(Excerpts from a dataset)

—————

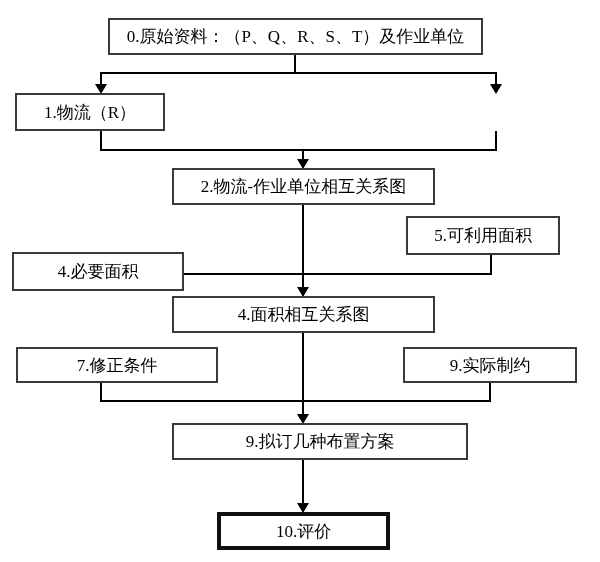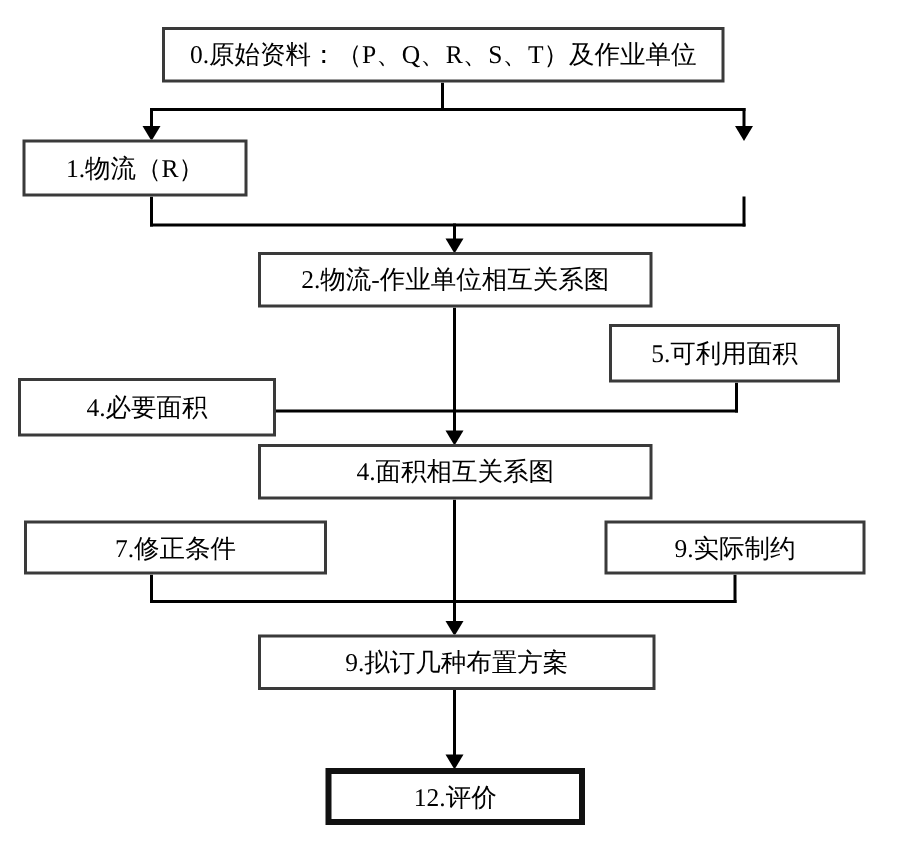--- a/index.html
+++ b/index.html
@@ -55,7 +55,7 @@
   .n6  { left: 172px; top: 296px; width: 263px; height: 37px; }
   .n7  { left: 16px;  top: 347px; width: 202px; height: 36px; }
   .n8  { left: 403px; top: 347px; width: 174px; height: 36px; }
-  .n9  { left: 172px; top: 423px; width: 265px; height: 37px; }
+  .n9  { left: 172px; top: 423px; width: 296px; height: 37px; }
   .n10 { left: 217px; top: 512px; width: 173px; height: 38px; }
 
   

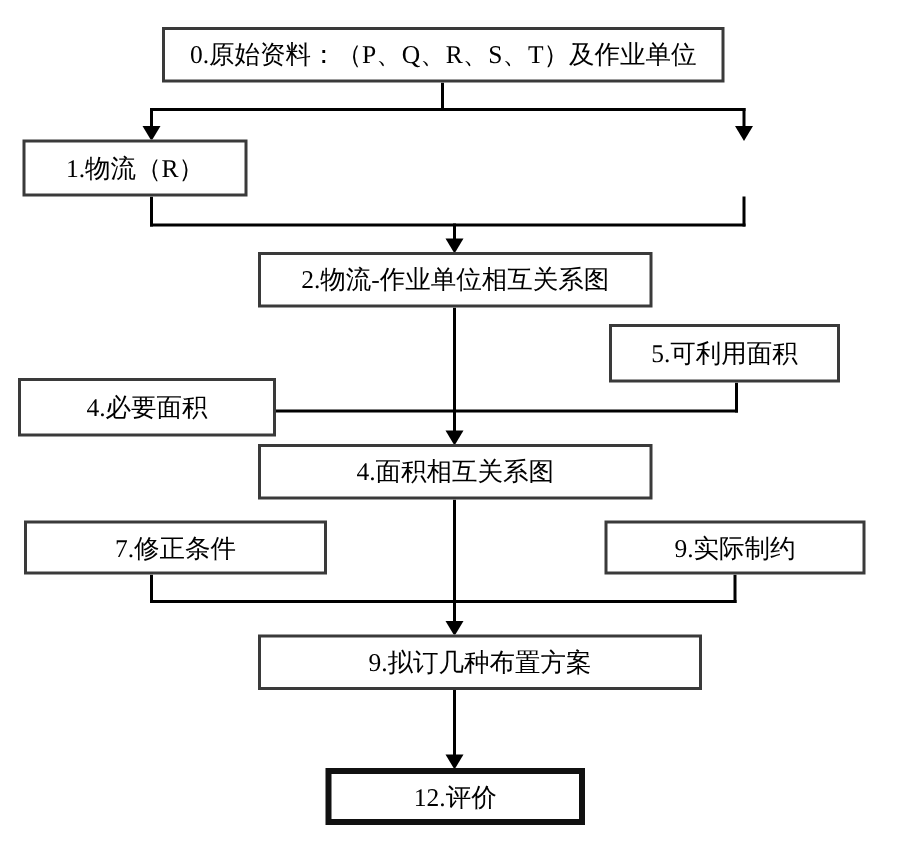--- a/index.html
+++ b/index.html
@@ -129,7 +129,7 @@
   <div class="node n7">7.修正条件</div>
   <div class="node n8">9.实际制约</div>
   <div class="node n9">9.拟订几种布置方案</div>
-  <div class="node n10 final">12.评价</div>
+  <div class="node n10 final">10.评价</div>
 
 </div>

—————

#### [Exercise directions]
The lines from the one containing "403px; top: 347px;" through the final line of the data are to be repeated exactly, with both ends included and all pictures left out.

#### [Written solution]
   .n8  { left: 403px; top: 347px; width: 174px; height: 36px; }
-  .n9  { left: 172px; top: 423px; width: 265px; height: 37px; }
+  .n9  { left: 172px; top: 423px; width: 296px; height: 37px; }
   .n10 { left: 217px; top: 512px; width: 173px; height: 38px; }
 
   

--- a/index.html
+++ b/index.html
@@ -129,7 +129,7 @@
   <div class="node n7">7.修正条件</div>
   <div class="node n8">9.实际制约</div>
   <div class="node n9">9.拟订几种布置方案</div>
-  <div class="node n10 final">12.评价</div>
+  <div class="node n10 final">10.评价</div>
 
 </div>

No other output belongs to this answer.